- St. Mary's Catholic Church
- 52°53′46″N 1°51′58″W﻿ / ﻿52.896°N 1.866°W
- Location: Uttoxeter, Staffordshire
- Country: England
- Denomination: Roman Catholic
- Website: official website

History
- Dedicated: 22 August 1839

Architecture
- Architect: A. W. N. Pugin
- Years built: 4 October 1838

Administration
- Diocese: Birmingham
- Parish: St Mary, Uttoxeter

Clergy
- Priest(s): Father Michael Bonaccorsi and Father Christopher Cann

= St Mary's Catholic Church, Uttoxeter =

St Mary's Catholic Church is a Roman Catholic church in Uttoxeter, Staffordshire, United Kingdom. It opened in 1839; to avoid confusion with the other St Mary's church in the town it is referred to as The Catholic Church by locals.

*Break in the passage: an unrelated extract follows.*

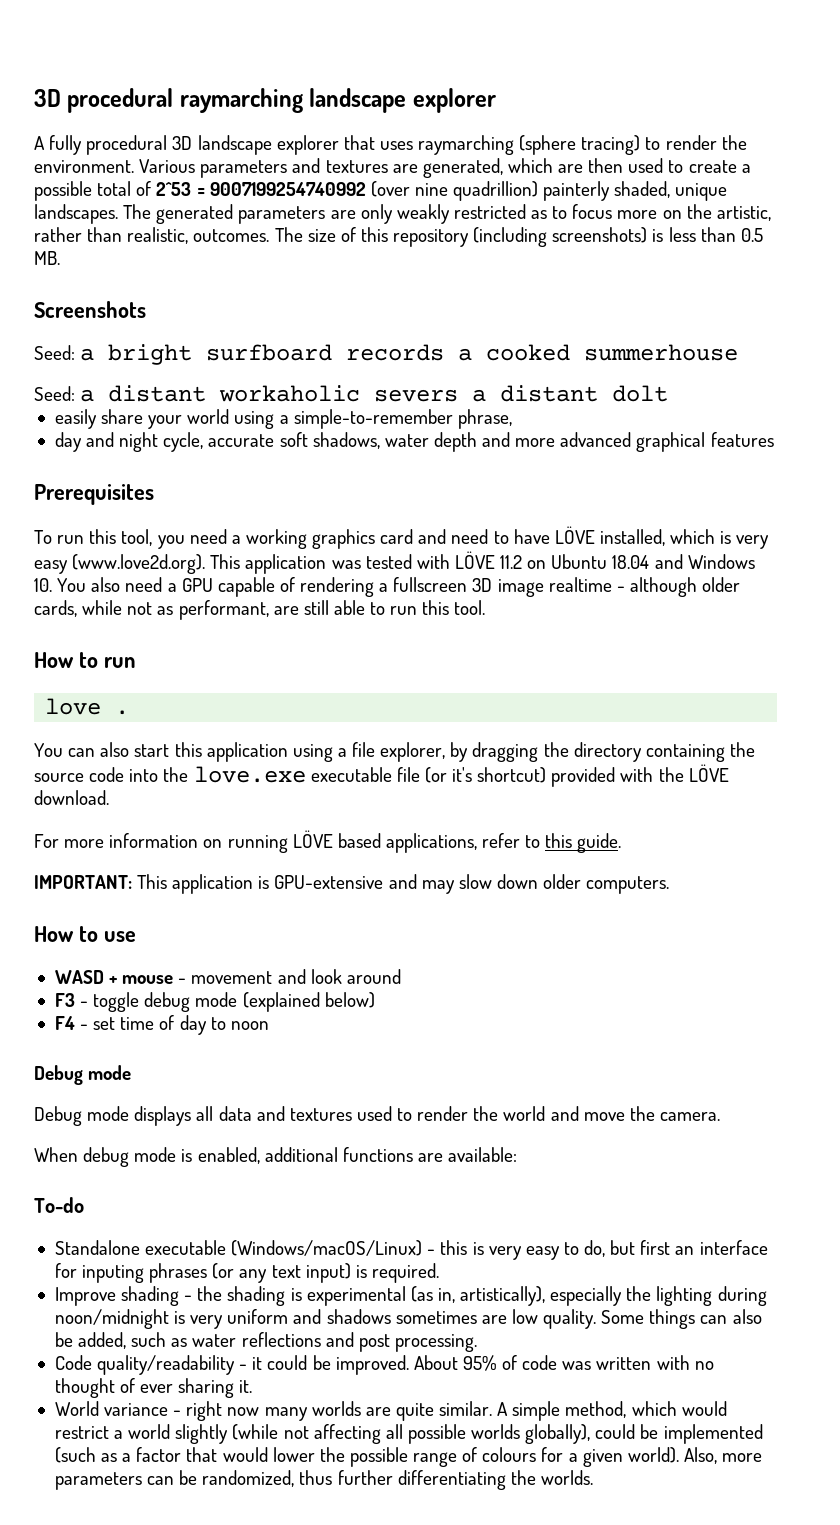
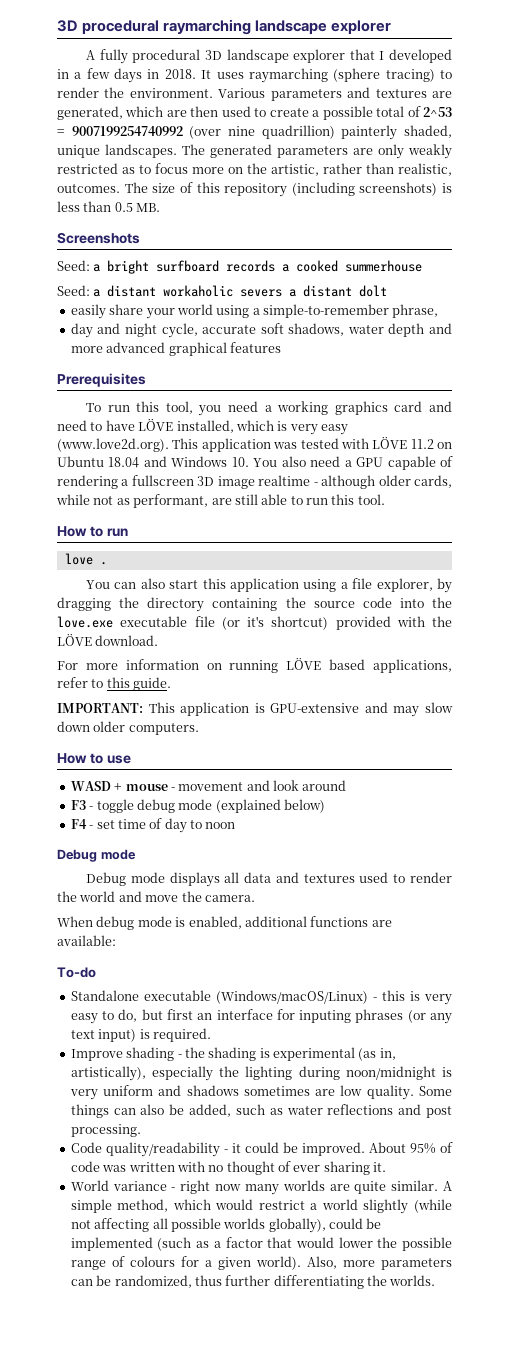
(375, 142) none -> [379,49,453,63] [57,68,212,83] I developed in a few days in 2018. It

It is part of the parish of St. Mary along with Sacred Heart Church, Abbots Bromley.

==History==
The church was designed by Augustus Pugin and was his first church design. Construction started on 4 October 1838 and the building was opened on 22 August 1839. The church was the work of Father Morgan of the Cresswell mission. The church was expanded with the addition of a chancel which was completed in 1879. It was again expanded in 1913. It also has a Presbytery designed by Pugin which later on was extended that is connected to the side of the church.